YOUR ASSIGNMENT » If a picture appears among the records, leave it out and set down everything else exactly as it stands.

EXTRACTED MATERIAL »

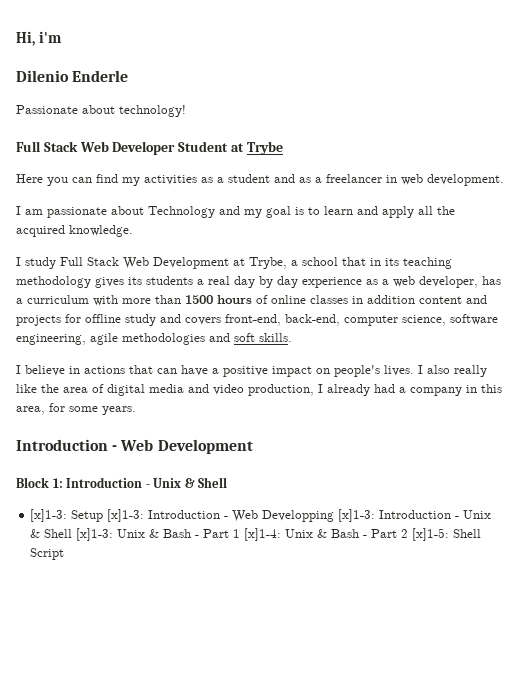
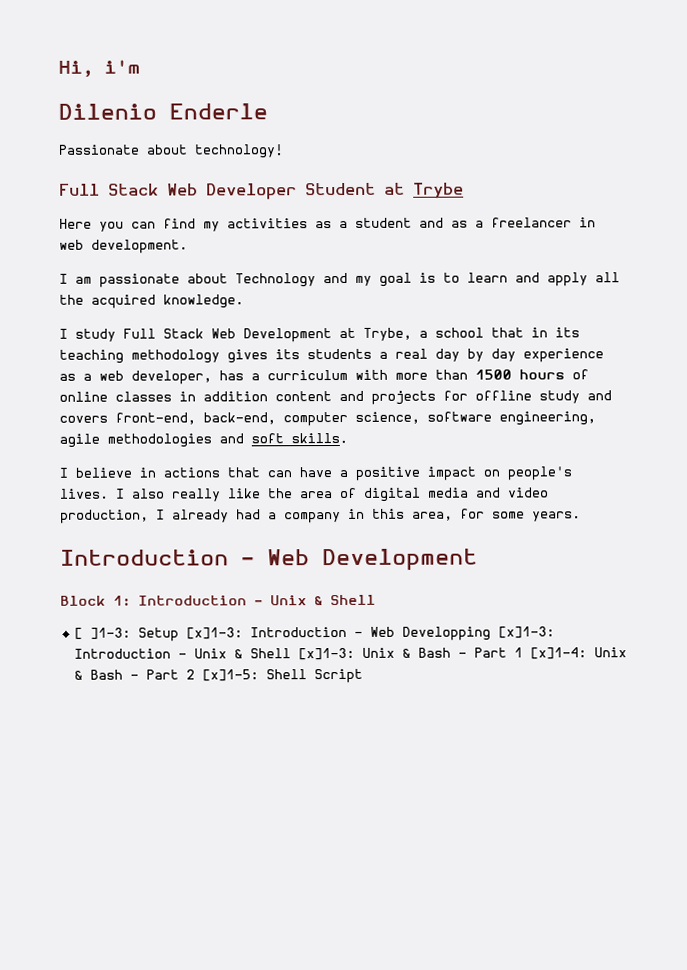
[30,509,68,522] [x]1-3: -> [74,627,132,640] [ ]1-3:

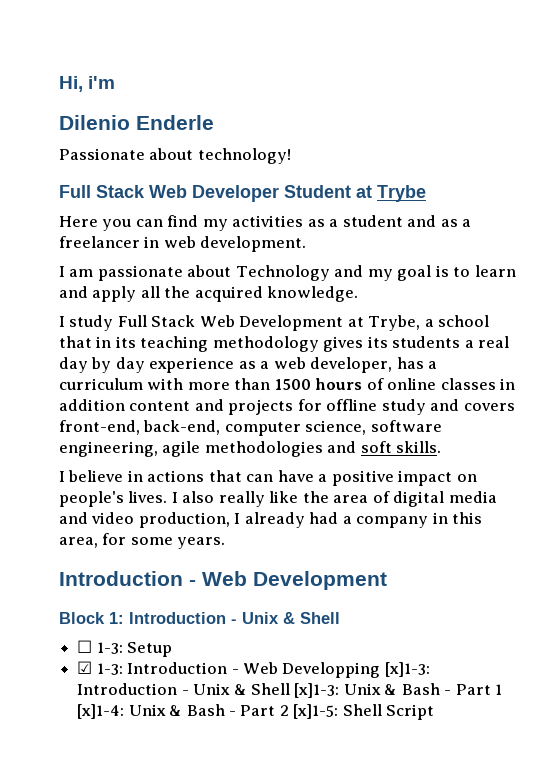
[74,627,132,640] [ ]1-3: -> [77,640,123,654] ☐ 1-3:
[186,627,244,640] [x]1-3: -> [77,661,123,675] // ☑ 1-3:

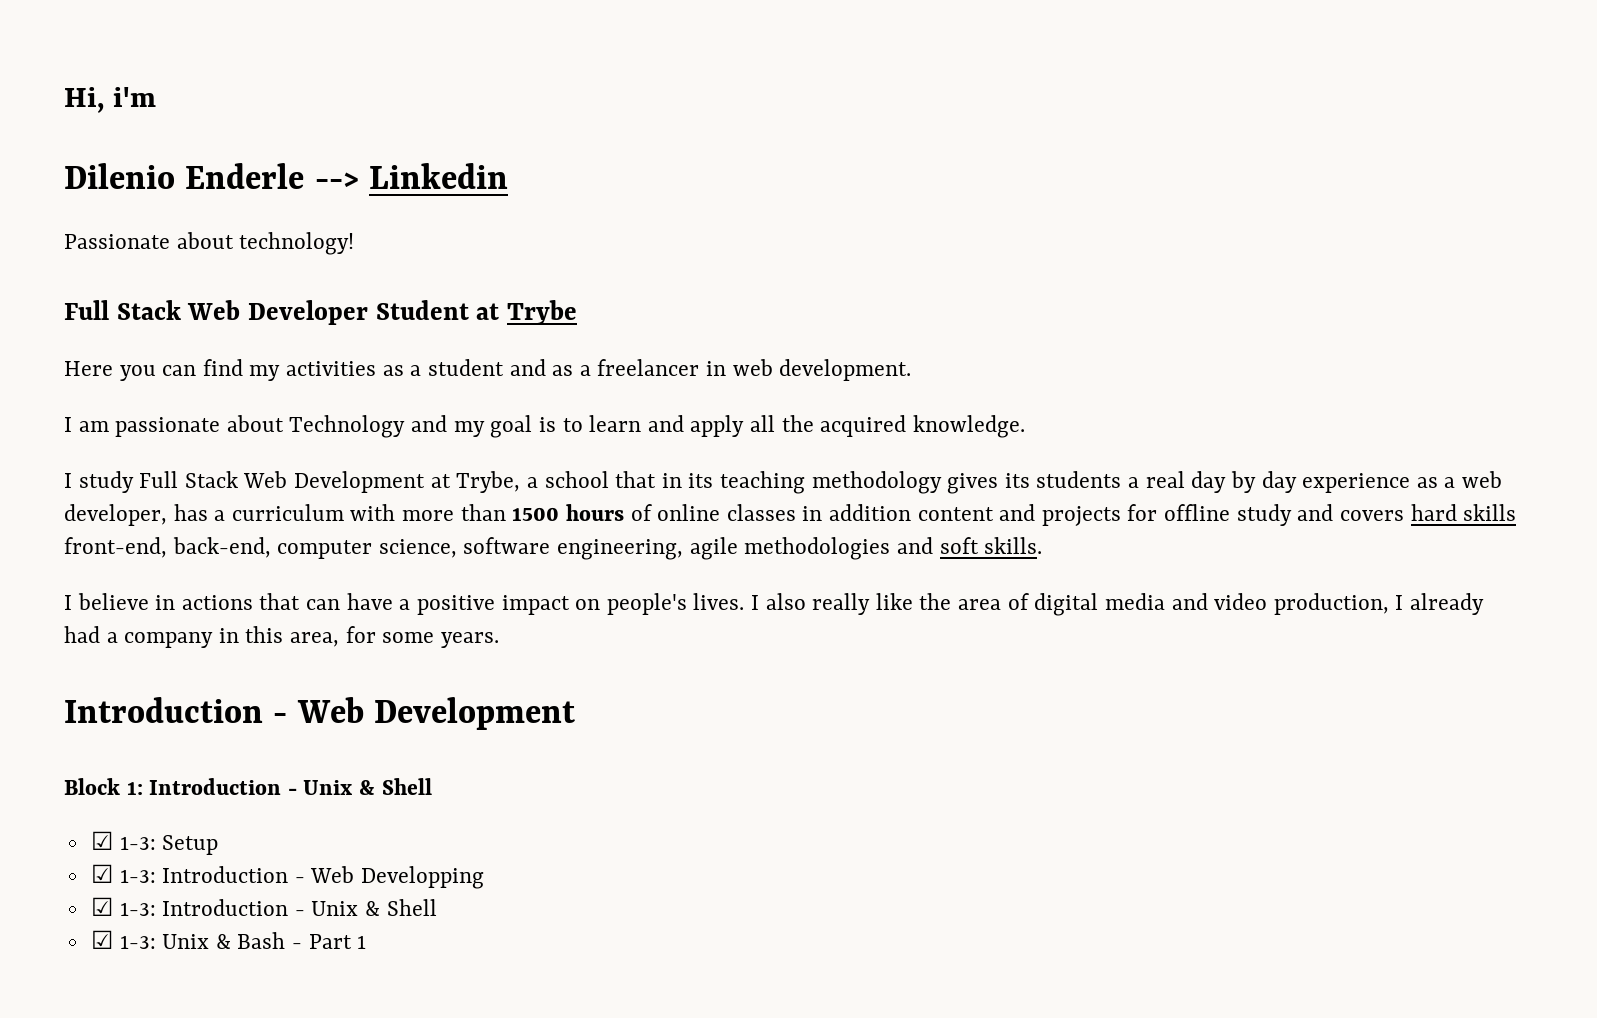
(214, 122) none -> [314,163,508,189] --> Linkedin
(515, 407) none -> [1410,504,1517,521] hard skills
[77,640,93,653] ☐ -> [90,831,113,850] ☑
[384,662,430,677] [77,683,340,698] [x]1-3: Introduction - Unix & Shell [x]1-3: -> [90,897,437,916] [90,930,156,949] // ☑ 1-3: Introduction - Unix & Shell // ☑ 1-3:
[77,704,435,720] [x]1-4: Unix & Bash - Part 2 [x]1-5: Shell Script -> (367, 942) none

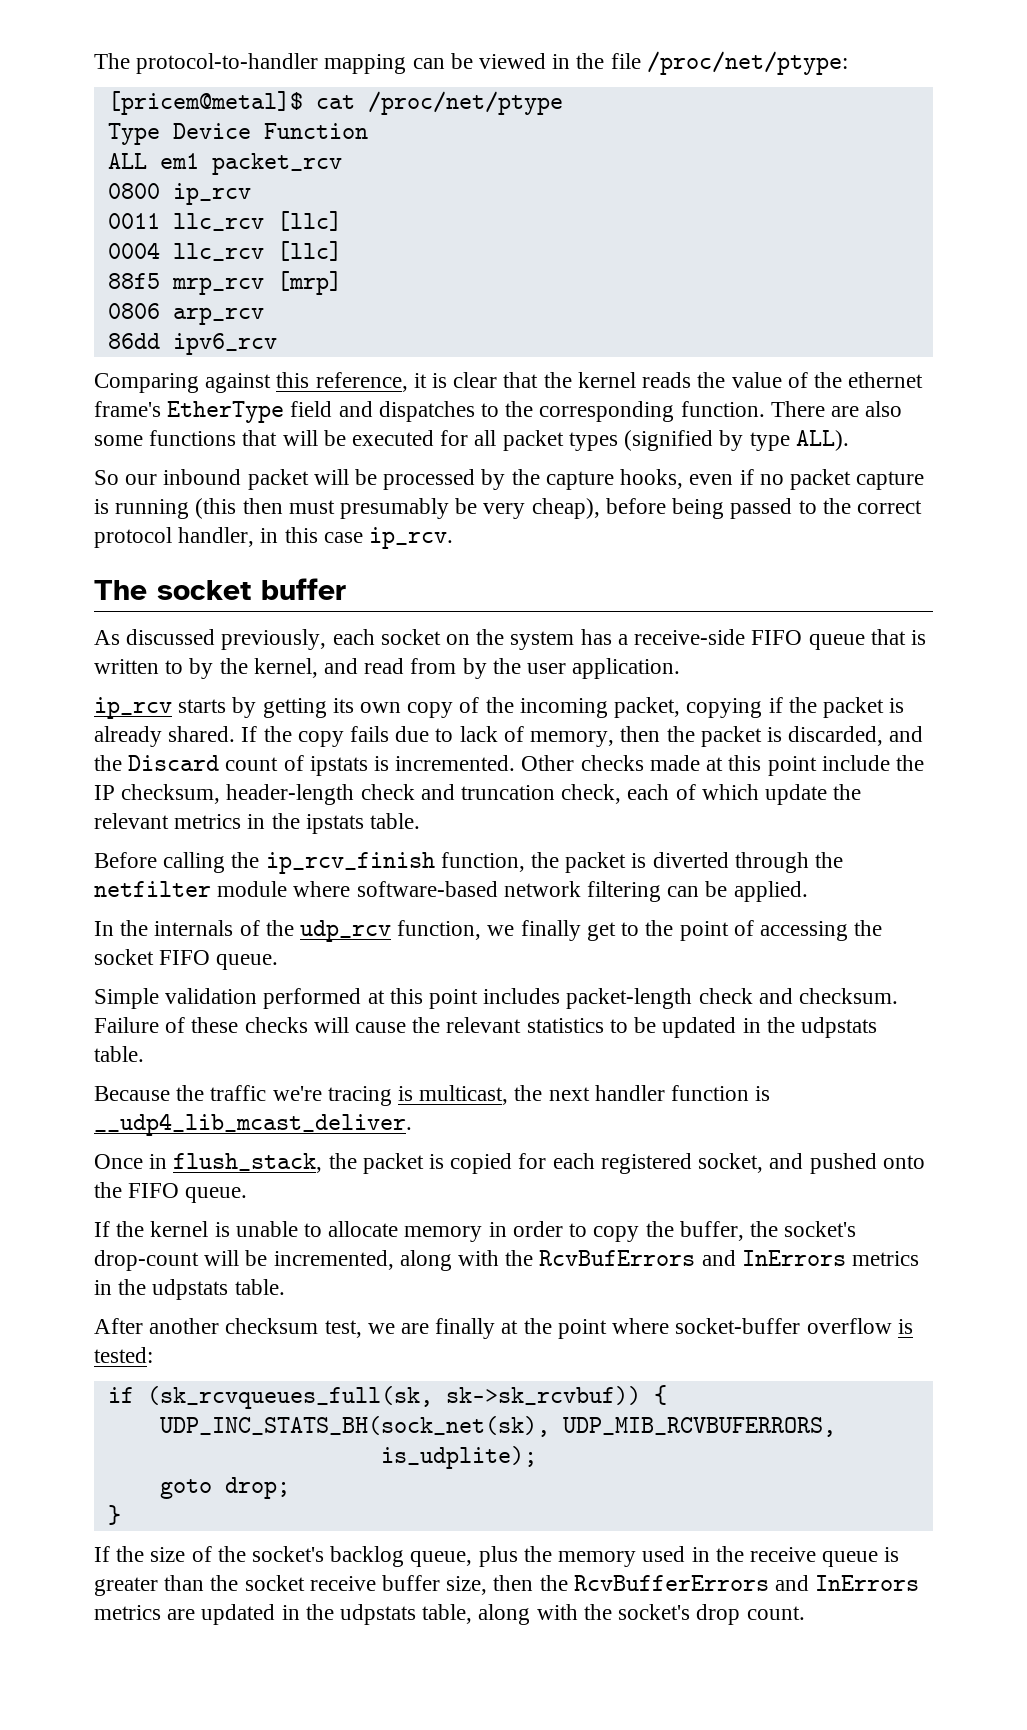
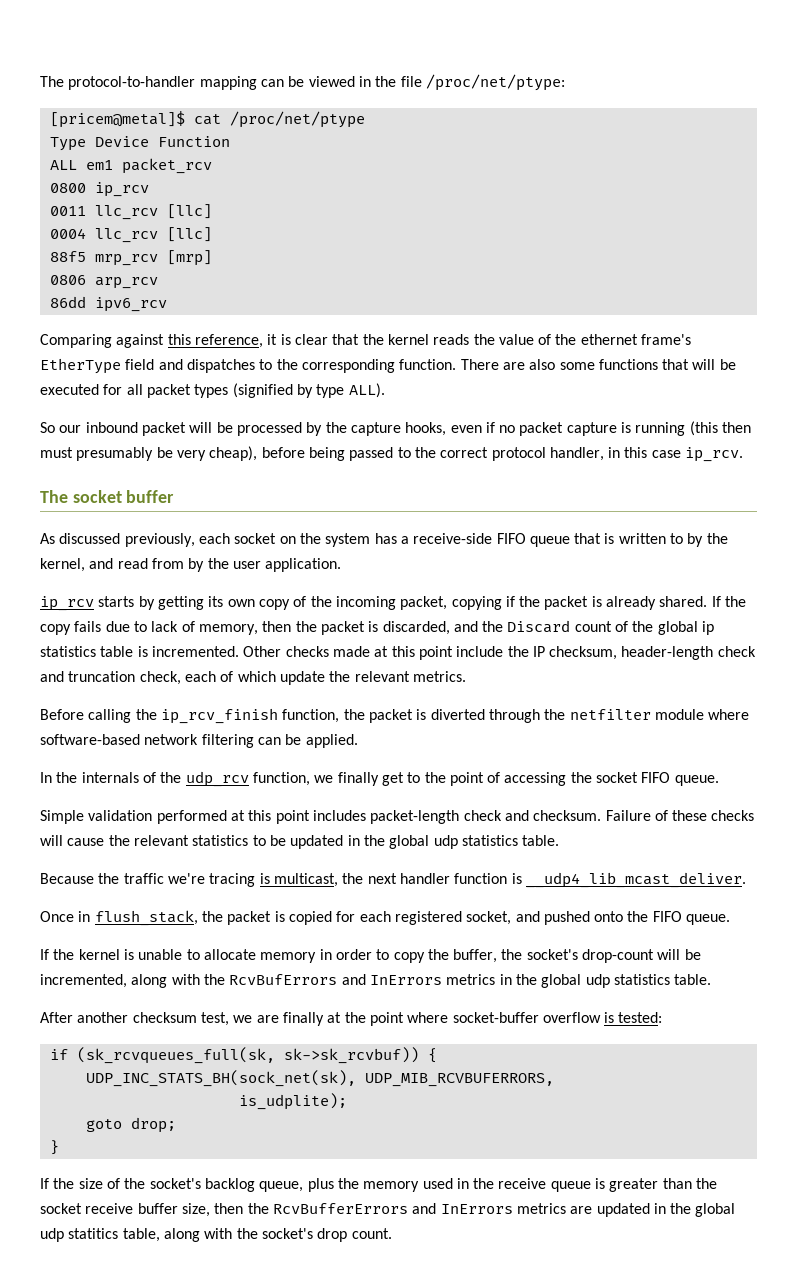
[309,756,368,776] ipstats -> [632,621,715,635] [40,646,134,657] the global ip statistics table
[174,813,421,834] metrics in the ipstats table. -> [412,671,466,682] metrics.
[800,1017,877,1038] udpstats -> [389,835,518,849] global udp statistics
[152,1279,229,1300] udpstats -> [541,974,670,988] global udp statistics
[340,1604,417,1625] udpstats -> [695,1203,736,1217] [40,1228,119,1242] global udp statitics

SOLUTION BELOW »
[30,509,68,522] [x]1-3: -> [74,627,132,640] [ ]1-3:

[74,627,132,640] [ ]1-3: -> [77,640,123,654] ☐ 1-3:
[186,627,244,640] [x]1-3: -> [77,661,123,675] // ☑ 1-3:

(214, 122) none -> [314,163,508,189] --> Linkedin
(515, 407) none -> [1410,504,1517,521] hard skills
[77,640,93,653] ☐ -> [90,831,113,850] ☑
[384,662,430,677] [77,683,340,698] [x]1-3: Introduction - Unix & Shell [x]1-3: -> [90,897,437,916] [90,930,156,949] // ☑ 1-3: Introduction - Unix & Shell // ☑ 1-3:
[77,704,435,720] [x]1-4: Unix & Bash - Part 2 [x]1-5: Shell Script -> (367, 942) none

[309,756,368,776] ipstats -> [632,621,715,635] [40,646,134,657] the global ip statistics table
[174,813,421,834] metrics in the ipstats table. -> [412,671,466,682] metrics.
[800,1017,877,1038] udpstats -> [389,835,518,849] global udp statistics
[152,1279,229,1300] udpstats -> [541,974,670,988] global udp statistics
[340,1604,417,1625] udpstats -> [695,1203,736,1217] [40,1228,119,1242] global udp statitics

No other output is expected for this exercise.